Genicular Nerve Block After Open Reduction Internal Fixation of Tibial Plateau

Genicular Nerve Block for Analgesia After Open Reduction Internal Fixation of Tibial Plateau Fractures: A Prospective, Randomized Controlled Trial

The investigators are conducting this research study to find better ways of treating pain following knee surgery. There is a standard (accepted) approach, which involves injection of numbing medication into the area around the participant surgical incision. The investigators hope to discover if providing numbing medication to a nerve that controls pain in a larger area of the knee (a nerve block), might be better at post-operative pain control.

Study Overview

• Status: Recruiting
• Conditions: Tibial Plateau Fractures
• Intervention / Treatment: Drug: Bupivacain

Detailed Description

The investigators are conducting this research study to find better ways of treating pain following knee surgery like the one the participant will be having.
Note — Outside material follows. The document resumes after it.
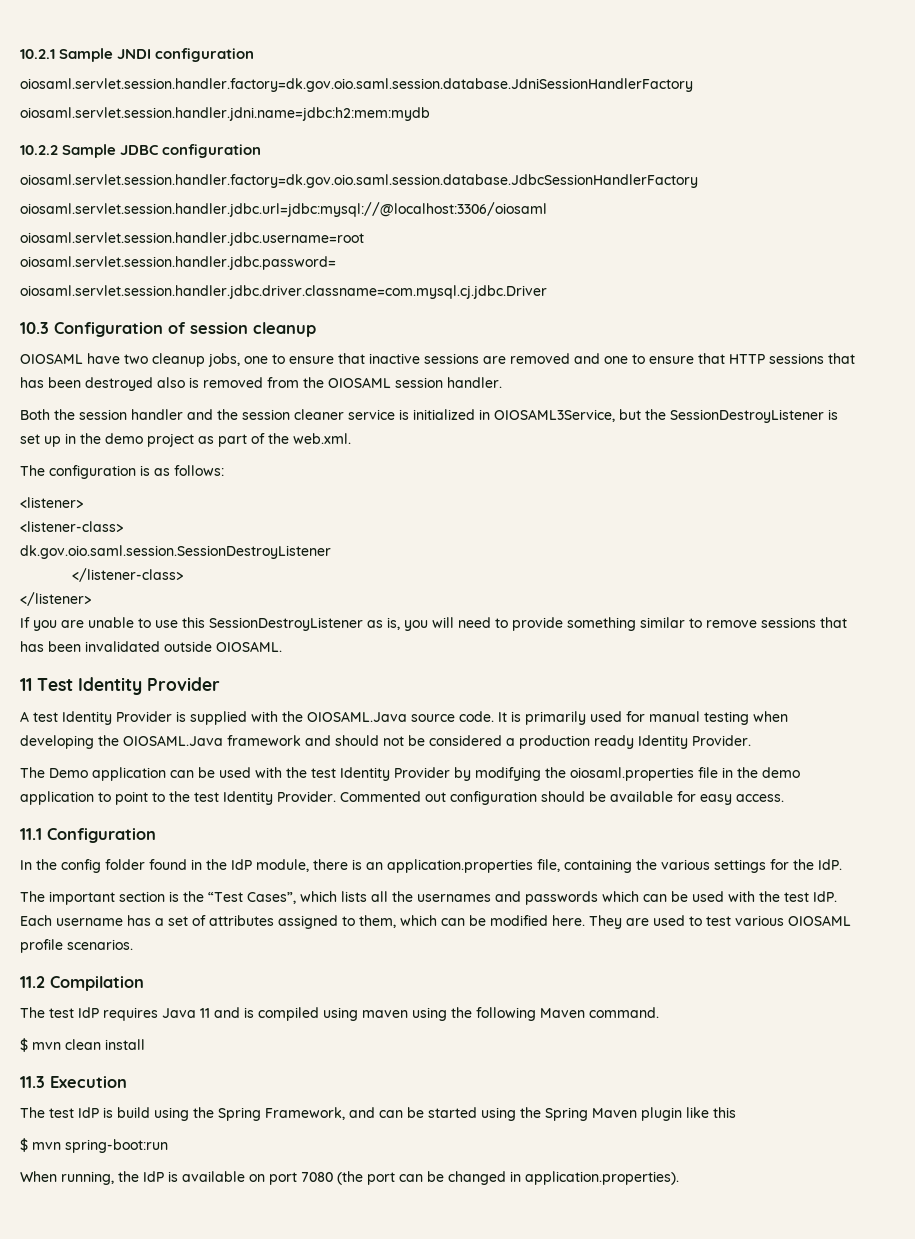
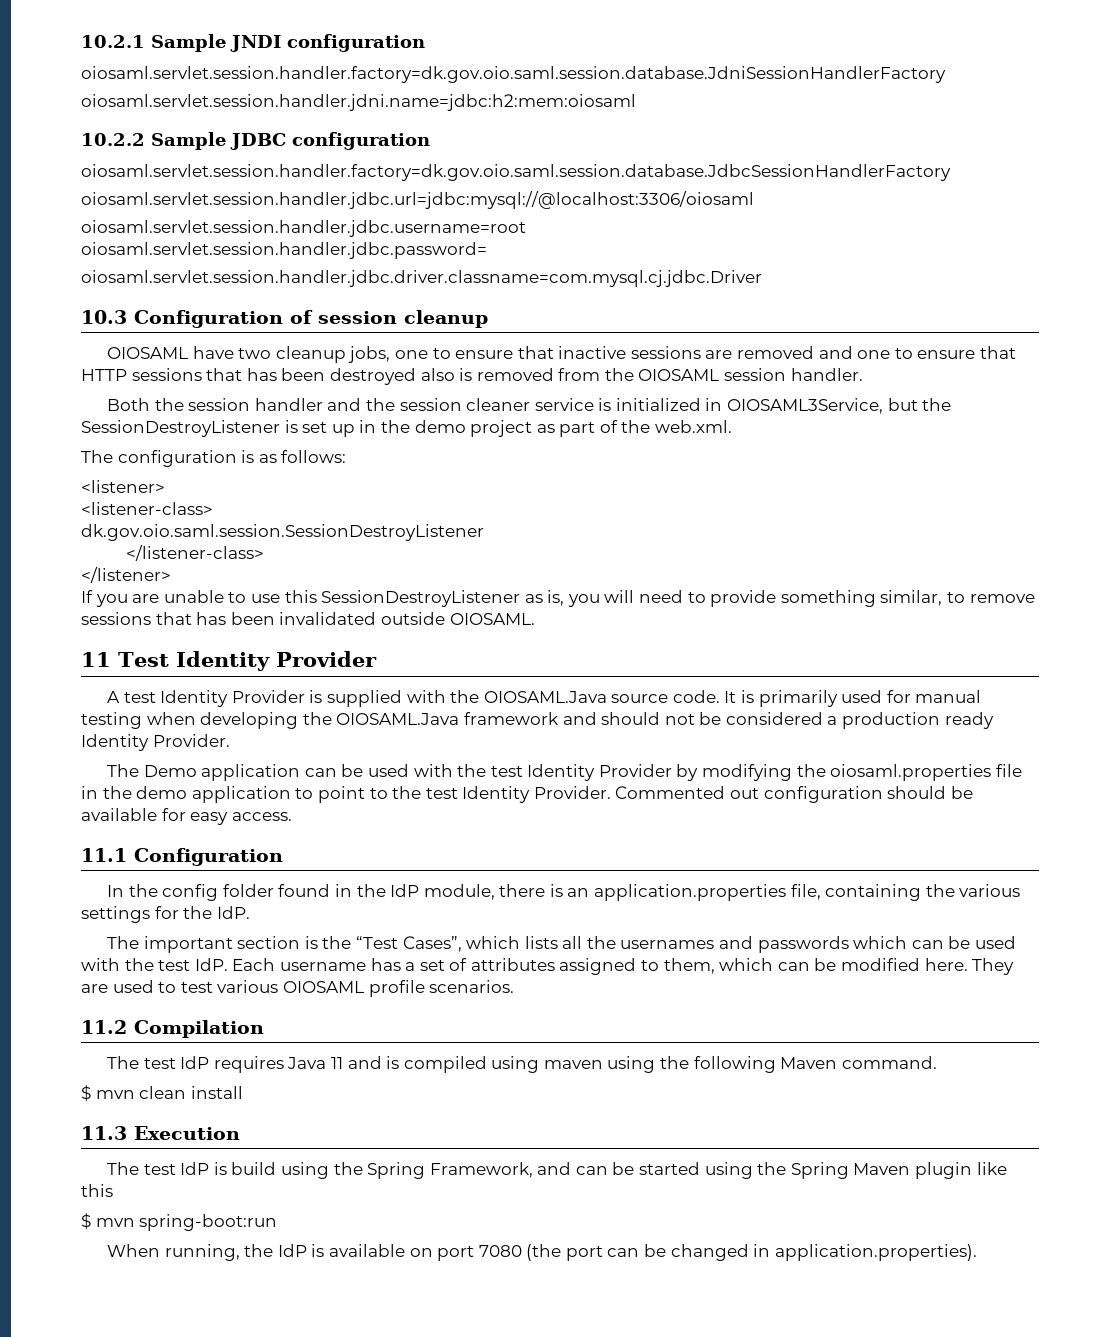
- oiosaml.servlet.session.handler.jdni.name=jdbc:h2:mem:mydb
+ oiosaml.servlet.session.handler.jdni.name=jdbc:h2:mem:oiosaml
- If you are unable to use this SessionDestroyListener as is, you will need to provide something similar to remove sessions that has been invalidated outside OIOSAML.
+ If you are unable to use this SessionDestroyListener as is, you will need to provide something similar, to remove sessions that has been invalidated outside OIOSAML.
There is a standard (accepted) approach, which involves injection of numbing medication into the area around the participant surgical incision. The investigators hope to discover if providing numbing medication to a nerve that controls pain in a larger area of the knee (a nerve block), might be better at post-operative pain control. This type of nerve block is commonly used to treat other knee pains, like that associated with arthritis, after knee replacements, and after repairs of the knee ligaments; however, it is considered experimental in your case, as its effects (good or bad) are unknown in the type of knee surgery the participant are undergoing.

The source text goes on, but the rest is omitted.